Here is the great Supper of the Lamb. After several Masses I still cannot discern the pattern in which we shuffle from our kneelers to come, just as we each are, to receive the life-giving Presence of the Body of Christ. What I do discern is faith, hope, and love. I discern people without pretension who are eager to be there for God’s healing touch. I discern people sent forth into every walk of life, inspired by Our Lady and the Holy Spirit. I see a reflection of my true homeland.

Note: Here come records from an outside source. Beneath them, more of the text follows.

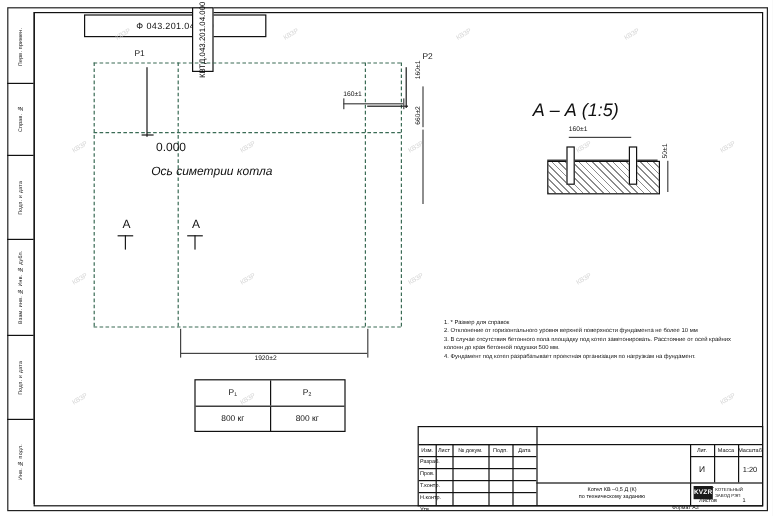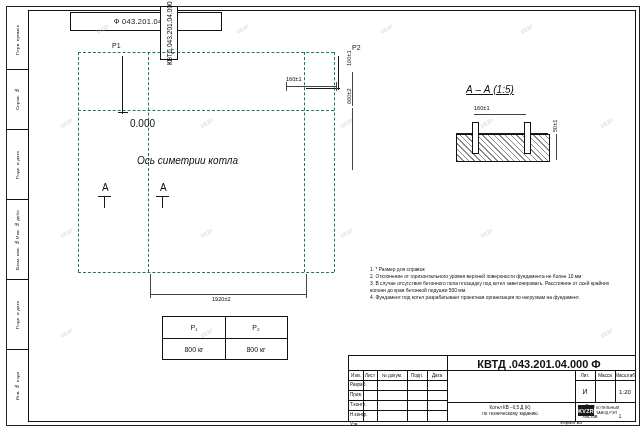"А – А (1:5)" div.bigtxt { font-size: 10px -> 15px; left: 466px -> 444px; text-decoration: underline -> none }
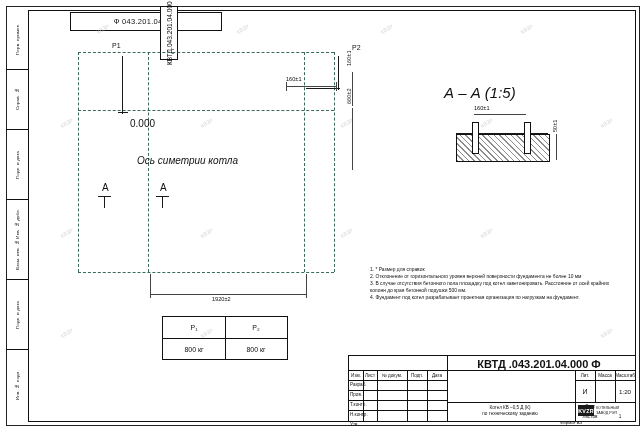"Ось симетрии котла" div.bigtxt { left: 137px -> 126px; margin-top: 17px -> none }
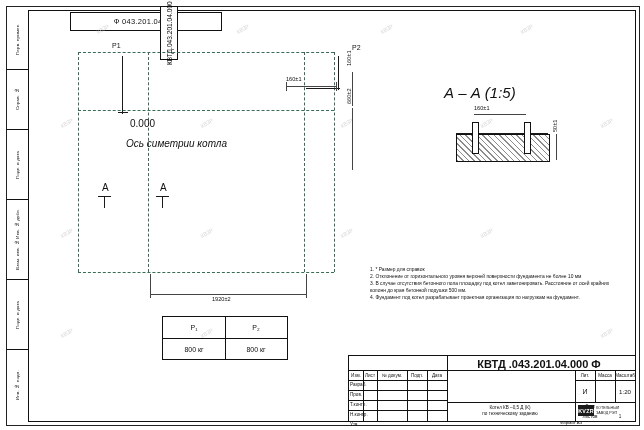"КВТД .043.201.04.000 Ф" div.code { html: <div>КВТД .043.201.04.000 Ф</div> -> none }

I waited too long to come here because the white-washed parish was easy. But in this day and age when the American Catholic Church is struggling to grapple with resurgent racism, when immigrant children are being ripped from their parents and many pastors will not lift a finger or say a word, when priests in their clerics sit behind President Trump and clap as he makes racial slurs and jokes about sexual assault, it has become incumbent upon us lay faithful to take a stand for the universality of our faith and call to solidarity and social justice. The scourge of clericism will not be broken simply by Pope Francis excoriating haughty members of the Curia. To break the mystique of the collar and call out failures of our religious leaders, we must have the courage and make sacrifices to speak up against Pharisaical leaders. We must walk out of white-washed sepulchers into fellowship that is worthy of the name catholic.

Our Lady of Guadalupe, Patroness of the Americas, pray for us.